Another example? When hospitals hire a family doctor, they expect to lose $165,000 every year. The cost climbs to $300,000 for every specialist. Why would they do that? Perhaps it’s because having doctors on staff makes it easier to fill beds and direct patients to overpriced hospital services.

By law, insurance companies are required to spend 85 percent of the premiums they collect in the pools on health care – or they have to pay it back. What happens if a public company pays back revenue? This can’t be good for the CEO making
$20 million a year. In fact, paying money back simply isn’t tolerated. It might seem counter-intuitive, but this means that insurance companies benefit from paying higher hospital bills. The incentives are not in our favor.

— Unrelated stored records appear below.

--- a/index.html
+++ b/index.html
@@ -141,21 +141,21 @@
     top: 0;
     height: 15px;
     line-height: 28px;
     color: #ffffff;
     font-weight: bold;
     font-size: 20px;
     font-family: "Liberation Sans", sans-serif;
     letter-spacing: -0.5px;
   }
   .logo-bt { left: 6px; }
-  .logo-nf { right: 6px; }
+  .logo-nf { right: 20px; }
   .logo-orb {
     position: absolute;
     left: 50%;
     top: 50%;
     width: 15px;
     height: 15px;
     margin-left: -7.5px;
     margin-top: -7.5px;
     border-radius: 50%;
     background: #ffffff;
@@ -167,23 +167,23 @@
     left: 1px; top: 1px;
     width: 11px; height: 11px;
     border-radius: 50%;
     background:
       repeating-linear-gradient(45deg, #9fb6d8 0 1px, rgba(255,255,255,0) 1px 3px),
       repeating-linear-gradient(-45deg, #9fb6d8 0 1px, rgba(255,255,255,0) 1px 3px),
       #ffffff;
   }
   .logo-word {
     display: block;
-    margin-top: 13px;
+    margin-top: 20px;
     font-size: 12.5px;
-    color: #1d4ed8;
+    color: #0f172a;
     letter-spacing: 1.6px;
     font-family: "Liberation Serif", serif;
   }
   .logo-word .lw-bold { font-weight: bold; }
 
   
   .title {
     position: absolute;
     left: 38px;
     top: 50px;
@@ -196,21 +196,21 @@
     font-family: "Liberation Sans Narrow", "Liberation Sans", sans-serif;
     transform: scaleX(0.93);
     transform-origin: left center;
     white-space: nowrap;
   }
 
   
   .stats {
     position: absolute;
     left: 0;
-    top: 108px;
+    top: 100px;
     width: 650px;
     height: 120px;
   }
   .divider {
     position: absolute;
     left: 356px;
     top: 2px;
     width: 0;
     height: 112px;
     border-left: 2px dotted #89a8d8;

How can government help? The benefits of self-insurance are plain to see, but there are many who will fight for the status quo. For this health care revolution to take hold, it will have to spill out of the business laboratories and into the mainstream:

  1. Be wary of incumbents and status quo players. In Arizona, Gov. Doug Ducey has embraced and encouraged disruption that strengthens our economy and improves the business environment, but status quo health care players will lobby for new rules and regulations that snuff out solutions like self-insurance.
  2. Empower the private sector. Today’s businesses are disrupting entire industries, from the auto and taxi industries to banking and even traditional government domains like space travel. The world’s biggest problems – like cancer and world hunger – will be solved by the free market. Government must turn the private sector loose on the problem of health care in America. Self-insurance is one option, but there are limitless possibilities.

Remove the friction. While rules are necessary in any civilized society, too many rules impair businesses and put a cap on their potential. Self-insurance is managed through a national standard, but health care incumbents in many states are trying to change that

  1. Their proposals would require more state oversight – and more friction – but would only serve their own interests.

Government leaders who clear a path for the health care revolution will aid businesses in solving our country’s problems and creating wealth, economic prosperity and new jobs. And that’s good for everyone.

Paul Johnson is the CEO and co-founder of Redirect Health, which helps entrepreneurial companies build health care plans using a partial self-insurance model.